Back to November 6, 2012, three days before the start of the 25-N electoral campaign in Catalonia. And the objective is made explicit: “Until the 25th we have to ensure that these scoundrels do not get an absolute majority, but then there is a whole war left and it is essential for the party to have people like you,” says the commissioner. “Fundamental for Spain”, she stresses. Influence public opinion, affect the electoral result.
The commissioner makes Sánchez-Camacho the savior of Catalonia, a key piece in obtaining essential information for the operation they are starting.
Villarejo unambiguously describes what the plan that he has been partly entrusted to consists of and that he complements with his money-making style: obtaining “nuclear” information – preferably “personal issues, not even party financing” – and leaking it to the press. He lists media and journalists awaiting the order.
Everything will be done without the involvement of politicians at all, “so as not to burn” the PP. Villarejo and his team take care of it. “I have already told María Dolores that she should not give that type of nuclear information to journalists under any circumstances, ever, ever.” “The advantage,” he says at another time, “is that no one controls us, no one knows that we exist and no one has any idea, nor should they know anything.”
And in the end, the two of them together, they draw up a list of characters for whom life must be made impossible, search for compromising information or, as will end up happening, fabricate false dossiers or half-truths to disqualify them from public opinion or open legal proceedings against them. no actual basis.
Villarejo emphasizes several times that his first objective is the Pujol family, since the president of the Generalitat at that time, Artur Mas, is a “sycophant”. “What interests us is to focus all our attention on the Pujols, especially Oriol,” he says.
The two agree that Josep Antoni Duran i Lleida, the former leader of the Unió Democràtica de Catalunya (UDC), a party then in coalition with the Convergència Democràtica de Catalunya (CDC) and which dissolved three years later, is “a double agent”. “You have to dismantle him, he’s a key guy,” he says. “You have to oust him and send him into exile,” she settles.
Due to their proximity to the Pujols, Sánchez-Camacho puts the Sumarroca family, owner of the Emte construction company, and Sandro Rosell, the businessman and president of Barça, on the list.
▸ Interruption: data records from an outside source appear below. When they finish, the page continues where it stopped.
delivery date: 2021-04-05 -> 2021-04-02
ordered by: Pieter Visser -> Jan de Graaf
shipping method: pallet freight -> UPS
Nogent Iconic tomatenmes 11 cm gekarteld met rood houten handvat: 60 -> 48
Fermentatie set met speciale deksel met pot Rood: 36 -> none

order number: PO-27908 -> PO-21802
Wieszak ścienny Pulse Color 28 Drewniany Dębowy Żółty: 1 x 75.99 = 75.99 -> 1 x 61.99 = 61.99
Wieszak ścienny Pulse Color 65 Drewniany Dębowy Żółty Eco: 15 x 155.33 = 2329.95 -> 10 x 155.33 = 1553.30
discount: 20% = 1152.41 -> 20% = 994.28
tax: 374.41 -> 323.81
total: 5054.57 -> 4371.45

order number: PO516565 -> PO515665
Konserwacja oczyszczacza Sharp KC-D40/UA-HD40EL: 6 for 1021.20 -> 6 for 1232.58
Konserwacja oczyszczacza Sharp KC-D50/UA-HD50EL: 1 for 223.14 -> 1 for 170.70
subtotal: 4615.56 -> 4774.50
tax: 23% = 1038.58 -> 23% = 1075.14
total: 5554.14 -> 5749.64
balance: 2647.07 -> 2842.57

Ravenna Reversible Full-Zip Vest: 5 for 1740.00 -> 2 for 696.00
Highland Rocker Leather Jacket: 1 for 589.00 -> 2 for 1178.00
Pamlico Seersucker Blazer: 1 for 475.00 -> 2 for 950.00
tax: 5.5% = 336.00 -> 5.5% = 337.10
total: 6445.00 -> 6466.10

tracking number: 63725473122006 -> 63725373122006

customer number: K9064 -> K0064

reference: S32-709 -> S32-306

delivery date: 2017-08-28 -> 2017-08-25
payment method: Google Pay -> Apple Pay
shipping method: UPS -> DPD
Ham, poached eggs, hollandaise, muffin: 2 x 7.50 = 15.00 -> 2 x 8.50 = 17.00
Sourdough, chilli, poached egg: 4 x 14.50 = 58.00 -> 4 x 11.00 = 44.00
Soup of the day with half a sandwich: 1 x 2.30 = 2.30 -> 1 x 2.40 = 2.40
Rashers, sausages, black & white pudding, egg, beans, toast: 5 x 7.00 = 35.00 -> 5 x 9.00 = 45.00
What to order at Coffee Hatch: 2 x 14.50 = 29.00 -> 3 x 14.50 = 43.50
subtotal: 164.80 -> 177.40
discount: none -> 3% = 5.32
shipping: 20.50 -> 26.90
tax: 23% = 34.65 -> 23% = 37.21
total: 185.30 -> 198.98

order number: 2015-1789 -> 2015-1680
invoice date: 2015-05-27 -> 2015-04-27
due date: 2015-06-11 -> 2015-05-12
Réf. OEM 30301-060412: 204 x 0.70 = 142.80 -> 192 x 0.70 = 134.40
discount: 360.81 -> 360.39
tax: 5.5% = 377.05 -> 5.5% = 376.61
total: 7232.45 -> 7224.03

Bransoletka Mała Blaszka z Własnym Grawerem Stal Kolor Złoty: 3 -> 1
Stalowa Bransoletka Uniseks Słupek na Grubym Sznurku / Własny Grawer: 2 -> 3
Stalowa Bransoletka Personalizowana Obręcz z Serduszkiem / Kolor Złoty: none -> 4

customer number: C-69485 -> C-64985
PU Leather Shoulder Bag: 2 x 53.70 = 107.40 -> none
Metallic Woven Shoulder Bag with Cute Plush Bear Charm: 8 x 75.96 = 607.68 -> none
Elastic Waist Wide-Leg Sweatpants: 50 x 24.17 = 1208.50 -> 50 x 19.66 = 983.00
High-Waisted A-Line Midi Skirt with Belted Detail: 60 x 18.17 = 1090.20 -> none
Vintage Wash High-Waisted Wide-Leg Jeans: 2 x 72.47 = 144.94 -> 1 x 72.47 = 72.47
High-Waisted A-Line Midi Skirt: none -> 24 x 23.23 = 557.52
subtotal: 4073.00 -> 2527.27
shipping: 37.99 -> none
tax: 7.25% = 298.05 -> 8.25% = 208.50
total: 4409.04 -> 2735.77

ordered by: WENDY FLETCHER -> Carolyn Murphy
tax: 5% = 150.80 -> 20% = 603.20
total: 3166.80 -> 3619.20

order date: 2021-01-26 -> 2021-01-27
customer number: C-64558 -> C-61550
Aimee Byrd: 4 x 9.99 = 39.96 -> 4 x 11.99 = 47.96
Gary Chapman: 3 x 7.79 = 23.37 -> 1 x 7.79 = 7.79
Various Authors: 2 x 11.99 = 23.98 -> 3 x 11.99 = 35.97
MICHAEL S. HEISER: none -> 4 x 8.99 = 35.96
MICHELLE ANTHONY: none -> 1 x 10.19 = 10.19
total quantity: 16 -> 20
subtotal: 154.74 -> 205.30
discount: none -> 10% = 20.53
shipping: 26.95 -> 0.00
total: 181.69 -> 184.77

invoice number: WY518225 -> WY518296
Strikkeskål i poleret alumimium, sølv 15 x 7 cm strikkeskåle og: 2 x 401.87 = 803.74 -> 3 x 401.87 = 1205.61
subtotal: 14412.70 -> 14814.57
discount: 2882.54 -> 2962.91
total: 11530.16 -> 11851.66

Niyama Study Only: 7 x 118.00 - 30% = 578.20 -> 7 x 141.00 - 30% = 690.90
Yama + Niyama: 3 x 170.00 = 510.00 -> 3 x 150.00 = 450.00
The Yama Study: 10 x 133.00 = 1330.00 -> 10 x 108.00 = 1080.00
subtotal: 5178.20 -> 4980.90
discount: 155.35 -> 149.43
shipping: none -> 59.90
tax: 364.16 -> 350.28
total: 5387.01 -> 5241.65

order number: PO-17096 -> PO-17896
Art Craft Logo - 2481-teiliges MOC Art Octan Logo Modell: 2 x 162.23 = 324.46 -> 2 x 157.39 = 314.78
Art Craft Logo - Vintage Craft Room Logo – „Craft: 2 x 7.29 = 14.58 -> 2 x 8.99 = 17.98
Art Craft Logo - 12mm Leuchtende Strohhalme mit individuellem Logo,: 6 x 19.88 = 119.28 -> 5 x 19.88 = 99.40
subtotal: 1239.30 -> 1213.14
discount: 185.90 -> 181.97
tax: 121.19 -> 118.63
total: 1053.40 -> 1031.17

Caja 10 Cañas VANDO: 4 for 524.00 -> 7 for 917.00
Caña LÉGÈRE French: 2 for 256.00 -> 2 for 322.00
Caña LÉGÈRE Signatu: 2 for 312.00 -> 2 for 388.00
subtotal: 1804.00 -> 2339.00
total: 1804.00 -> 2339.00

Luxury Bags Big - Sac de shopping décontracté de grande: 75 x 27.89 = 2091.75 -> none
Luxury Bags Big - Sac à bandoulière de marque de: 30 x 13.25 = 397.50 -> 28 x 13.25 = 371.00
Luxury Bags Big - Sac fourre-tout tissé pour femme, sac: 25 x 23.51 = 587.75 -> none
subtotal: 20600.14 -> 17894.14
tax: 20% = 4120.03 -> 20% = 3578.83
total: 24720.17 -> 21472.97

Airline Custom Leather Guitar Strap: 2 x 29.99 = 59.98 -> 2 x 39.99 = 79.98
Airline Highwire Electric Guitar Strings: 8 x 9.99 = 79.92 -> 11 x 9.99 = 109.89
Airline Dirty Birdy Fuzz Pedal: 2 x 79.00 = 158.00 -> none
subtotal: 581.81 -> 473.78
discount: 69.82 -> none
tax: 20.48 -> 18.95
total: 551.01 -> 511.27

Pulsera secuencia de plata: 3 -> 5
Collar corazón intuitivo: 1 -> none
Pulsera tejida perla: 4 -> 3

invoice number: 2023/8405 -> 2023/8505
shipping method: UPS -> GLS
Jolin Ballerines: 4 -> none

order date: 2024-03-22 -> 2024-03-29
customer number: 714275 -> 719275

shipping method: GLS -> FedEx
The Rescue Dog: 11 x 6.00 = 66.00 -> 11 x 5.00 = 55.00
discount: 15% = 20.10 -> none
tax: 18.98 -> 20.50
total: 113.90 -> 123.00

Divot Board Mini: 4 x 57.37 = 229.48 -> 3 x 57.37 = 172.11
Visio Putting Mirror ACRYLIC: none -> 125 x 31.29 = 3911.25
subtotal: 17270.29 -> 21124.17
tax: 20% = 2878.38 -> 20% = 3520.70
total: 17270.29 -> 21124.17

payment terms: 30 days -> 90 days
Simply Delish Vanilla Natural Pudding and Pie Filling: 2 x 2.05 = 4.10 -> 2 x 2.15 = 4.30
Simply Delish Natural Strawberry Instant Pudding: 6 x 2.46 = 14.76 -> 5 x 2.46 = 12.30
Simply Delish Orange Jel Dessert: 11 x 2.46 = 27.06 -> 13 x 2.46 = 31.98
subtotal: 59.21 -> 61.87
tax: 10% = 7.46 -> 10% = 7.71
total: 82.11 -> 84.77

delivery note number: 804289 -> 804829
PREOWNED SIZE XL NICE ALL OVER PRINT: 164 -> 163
Some time later, a member of the first family and the president of Barça would end up in custody, in the case of the second for two years. Sánchez-Camacho also asked to investigate Jaume Giró, then general director of the La Caixa Foundation. “Now it has become totally independentist,” he says.
The commissioner even offered to put pressure on the then general director of La Caixa, Juan María Nin, taking advantage of his disagreements with the president of the bank and the foundation that owns the former, Isidre Fainé. She warned Villarejo against Narciso Ortega, former superior police chief of Catalonia , dismissed by Fernández Díaz, whom he assures is “close to Felip Puig”, then Minister of the Interior. According to Sánchez-Camacho, Ortega cannot return to Catalonia.
Villarejo shares with Sánchez-Camacho the information that his team has. Alleged accounts in Andorra, for example. He tells her that he has been going to the Principality a lot. “We are there paying bankers. We are in the BPA ”, he assures.
Villarejo left that meeting with two special names noted on his agenda: that of the multi-convict Javier de la Rosa and that of an ex-girlfriend of Jordi Pujol Ferrusola, Victoria Álvarez. The two characters will become the two visible sources of the Catalonia operation, the ones that will file a complaint and will serve for the first journalistic revelations. De la Rosa told me that he “has documentation from the Pujol family and wanted to give it to someone safe and who needed money,” says Sánchez-Camacho.